Two lines below mark the span: the one containing "- A simple component" and the one containing "Live demo: adrianmcli.github.io/react-rotating-text". Set down both, plus every line between, exactly as they stand, and nothing else.

Segment Start: Material for the task

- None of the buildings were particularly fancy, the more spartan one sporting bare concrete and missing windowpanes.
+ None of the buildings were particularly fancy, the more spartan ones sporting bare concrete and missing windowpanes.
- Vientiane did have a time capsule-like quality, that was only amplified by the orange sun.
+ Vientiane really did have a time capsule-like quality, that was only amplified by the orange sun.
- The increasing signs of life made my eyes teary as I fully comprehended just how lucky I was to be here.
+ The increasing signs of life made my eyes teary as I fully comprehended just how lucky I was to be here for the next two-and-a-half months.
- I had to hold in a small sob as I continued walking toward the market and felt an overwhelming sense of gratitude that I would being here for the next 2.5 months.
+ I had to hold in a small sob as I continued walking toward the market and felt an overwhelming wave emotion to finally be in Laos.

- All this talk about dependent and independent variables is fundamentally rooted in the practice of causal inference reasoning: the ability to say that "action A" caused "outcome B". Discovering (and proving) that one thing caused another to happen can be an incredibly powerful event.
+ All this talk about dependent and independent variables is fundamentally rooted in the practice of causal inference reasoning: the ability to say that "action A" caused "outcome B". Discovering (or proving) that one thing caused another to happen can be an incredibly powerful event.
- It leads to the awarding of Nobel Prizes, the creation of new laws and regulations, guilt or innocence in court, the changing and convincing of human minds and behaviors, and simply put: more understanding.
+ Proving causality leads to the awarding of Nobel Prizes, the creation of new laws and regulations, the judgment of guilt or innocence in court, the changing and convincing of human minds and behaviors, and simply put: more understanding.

Segment End: Material for the task
Segment Start: Material for the task

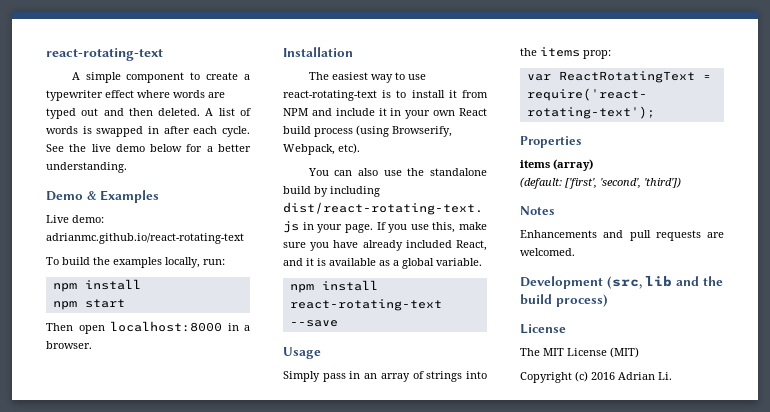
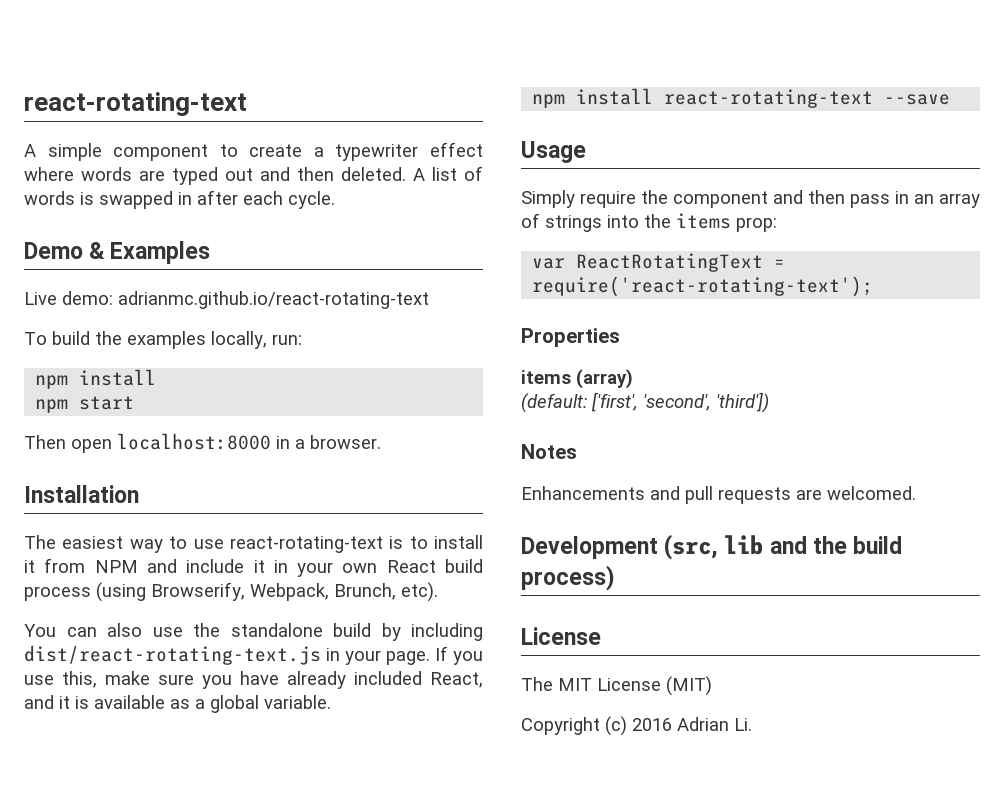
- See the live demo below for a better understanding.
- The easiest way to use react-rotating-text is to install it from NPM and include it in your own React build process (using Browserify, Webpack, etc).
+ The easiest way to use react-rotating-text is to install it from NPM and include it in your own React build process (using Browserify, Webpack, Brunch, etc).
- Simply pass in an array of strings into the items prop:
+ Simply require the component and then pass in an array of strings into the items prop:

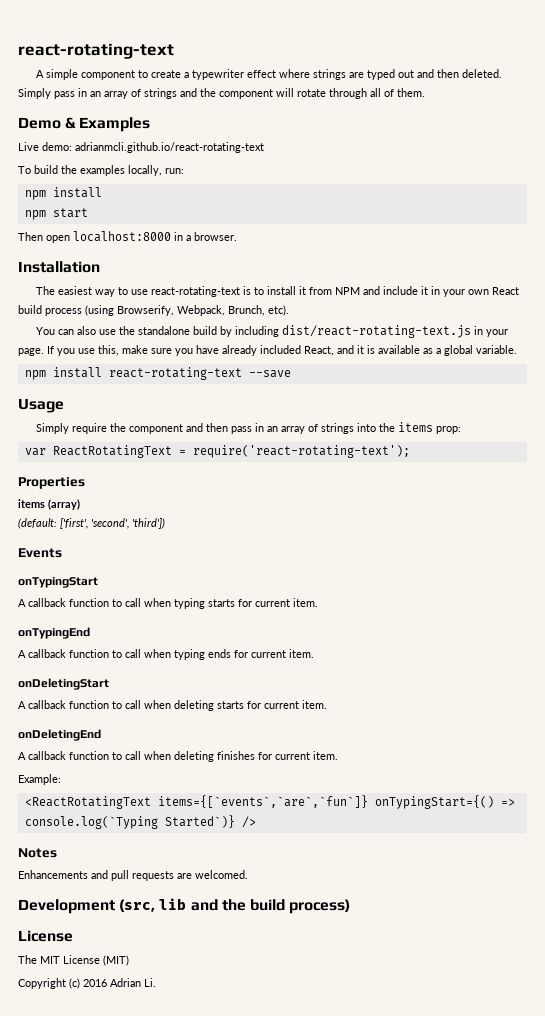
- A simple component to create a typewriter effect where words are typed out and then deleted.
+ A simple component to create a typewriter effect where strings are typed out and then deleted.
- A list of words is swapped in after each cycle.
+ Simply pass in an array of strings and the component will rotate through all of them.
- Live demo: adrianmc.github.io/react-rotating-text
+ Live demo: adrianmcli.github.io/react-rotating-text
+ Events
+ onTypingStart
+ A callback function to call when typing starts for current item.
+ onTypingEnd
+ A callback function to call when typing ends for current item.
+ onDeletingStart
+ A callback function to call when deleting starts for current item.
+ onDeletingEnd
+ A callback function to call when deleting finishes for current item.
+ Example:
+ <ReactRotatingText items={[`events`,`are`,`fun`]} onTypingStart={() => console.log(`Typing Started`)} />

Segment End: Material for the task

* Solution:
- A simple component to create a typewriter effect where words are typed out and then deleted.
+ A simple component to create a typewriter effect where strings are typed out and then deleted.
- A list of words is swapped in after each cycle.
+ Simply pass in an array of strings and the component will rotate through all of them.
- Live demo: adrianmc.github.io/react-rotating-text
+ Live demo: adrianmcli.github.io/react-rotating-text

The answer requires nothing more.